Rebecca Silva Co-Author
 
Shing Lee Co-Author
 
Rebecca Silva Speaker
 
Thursday, Aug 7: 10:55 AM - 11:15 AM
Topic-Contributed Paper Session 
Music City Center 
Project Optimus, an initiative by the FDA's Oncology Center of Excellence, seeks to reform the dose-optimization and dose-selection paradigm in oncology by integrating more data sources in the estimation of optimal doses. Most designs that account for patient heterogeneity are intended for trials where heterogeneity is known and pre-defined subpopulations are specified. However, given the limited information at such an early stage, subpopulations should be learned through the design. We propose a dose-optimization design that integrates toxicity, pharmacokinetic, patient characteristic, and response data to inform dose recommendations. The dose-optimization design is carried out in two stages. First, a toxicity-driven stage estimates a safe set of doses. Then, a dose-ranging efficacy-driven stage explores the set using response and patient characteristic data by employing Bayesian sparse group selection to understand patient heterogeneity. An optimal dose is recommended for each identified subpopulation within the target population.
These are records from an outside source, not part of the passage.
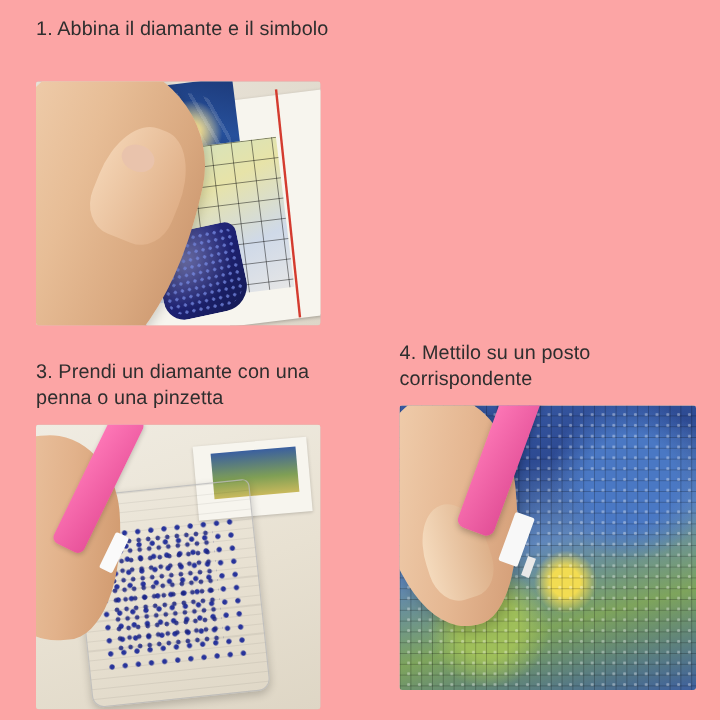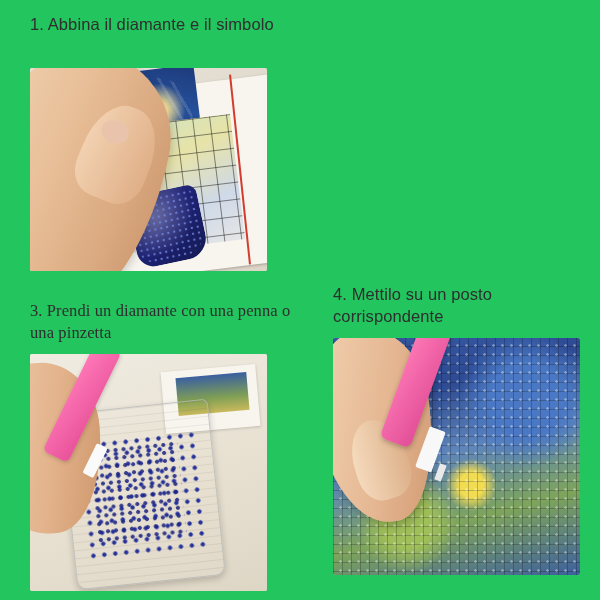--- a/index.html
+++ b/index.html
@@ -17,7 +17,7 @@
     position: relative;
     width: 600px;
     height: 600px;
-    background: #22c55e;
+    background: #fca5a5;
     box-sizing: border-box;
   }
   .step {

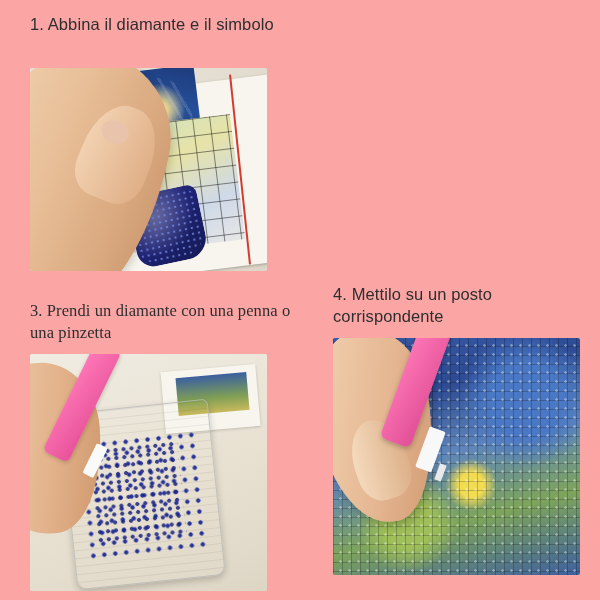--- a/index.html
+++ b/index.html
@@ -26,7 +26,7 @@
   }
   .step-1 { left: 30px;  top: 14px; }
   .step-2 { left: 333px; top: 14px; }
-  .step-3 { left: 30px;  top: 300px; font-family: Liberation Serif, serif; }
+  .step-3 { left: 30px;  top: 300px; }
   .step-4 { left: 333px; top: 284px; }
 
   .caption {

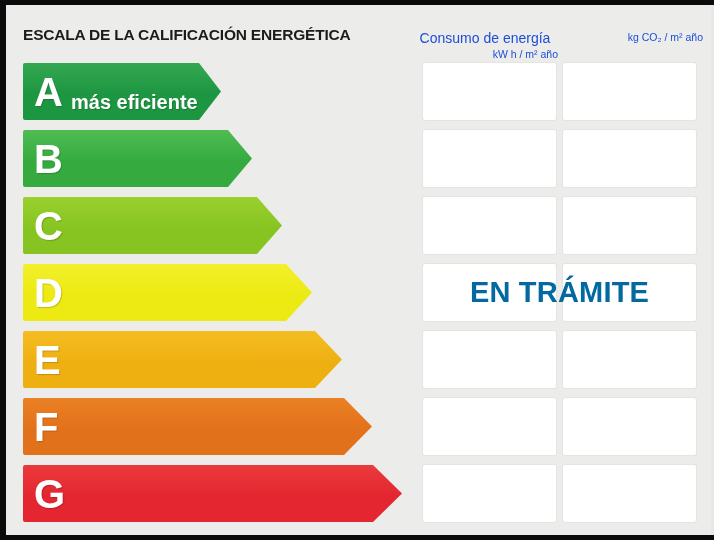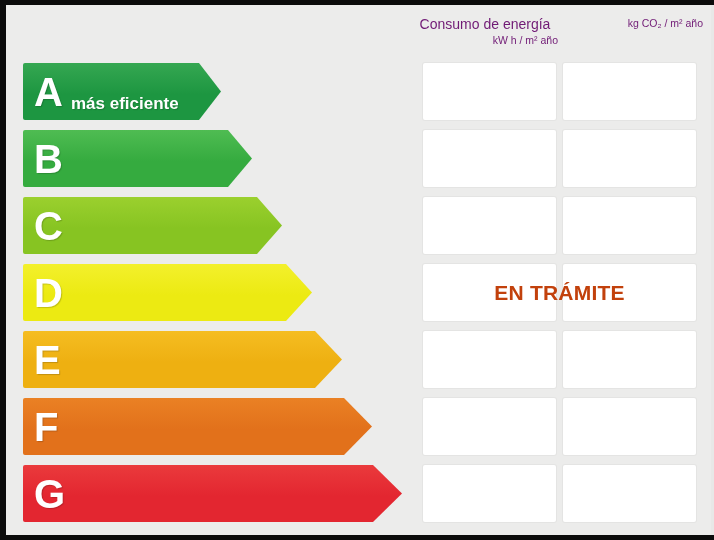--- a/index.html
+++ b/index.html
@@ -156,6 +156,7 @@
 
   <div class="sheet">
 
+    <div class="page-title">ESCALA DE LA CALIFICACIÓN ENERGÉTICA</div>
 
     <div class="col-head c1">
       <div class="ch-title">Consumo de energía</div>

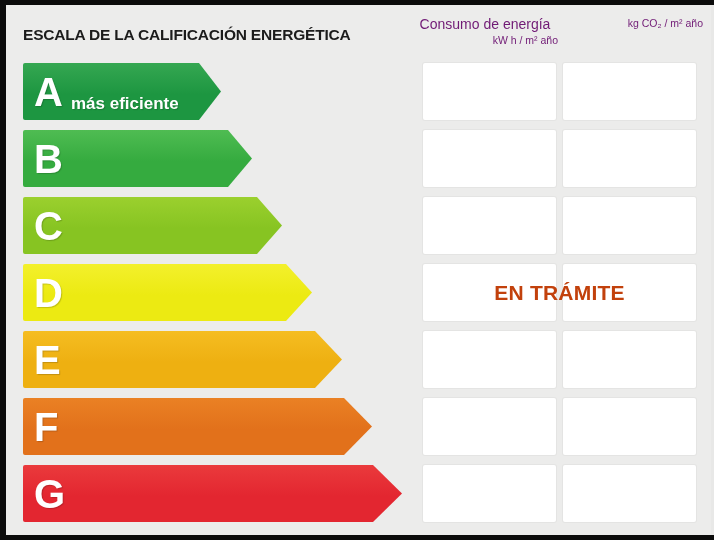--- a/index.html
+++ b/index.html
@@ -67,7 +67,8 @@
   .col-head {
     position: absolute;
     text-align: center;
-    color: #701a75;
+    color: #1d4ed8;
+    margin-top: 14px;
   }
   .col-head .ch-title {
     font-size: 14px;

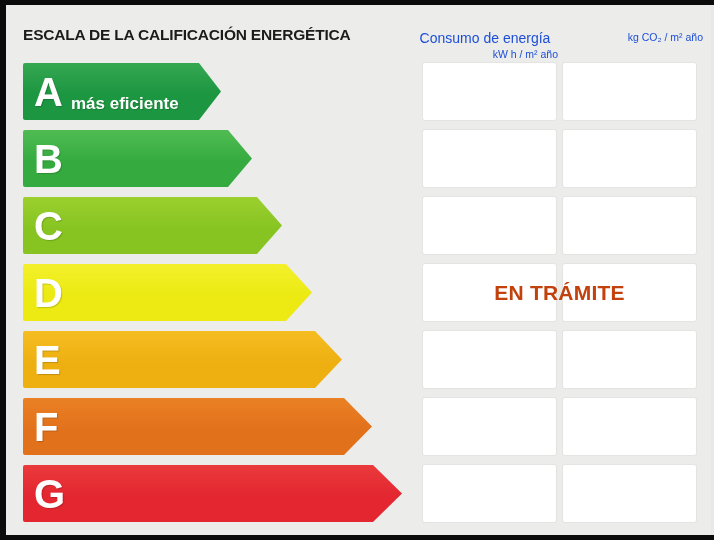--- a/index.html
+++ b/index.html
@@ -111,7 +111,7 @@
     position: absolute;
     left: 48px;
     bottom: 6px;
-    font-size: 17px;
+    font-size: 20px;
     font-weight: bold;
     color: #ffffff;
     white-space: nowrap;

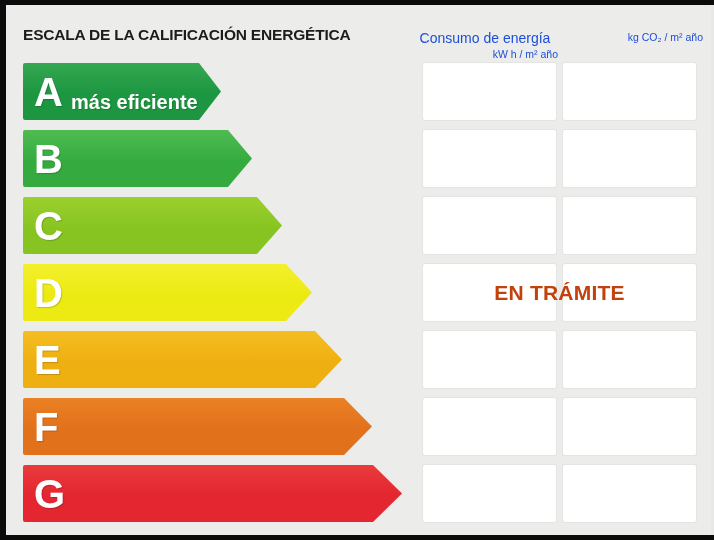--- a/index.html
+++ b/index.html
@@ -143,9 +143,9 @@
     pointer-events: none;
   }
   .status-text {
-    font-size: 21px;
+    font-size: 29px;
     font-weight: bold;
-    color: #c2410c;
+    color: #0369a1;
     letter-spacing: 0.2px;
     white-space: nowrap;
   }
The simulation studies show that a model-based approach to identifying the target population can be effective; patient characteristics relating to heterogeneity were identified correctly and different optimal doses were recommended for each identified target subpopulation. Our findings show that accounting for heterogeneity is advantageous even in the more realistic setting of not knowing the source of heterogeneity.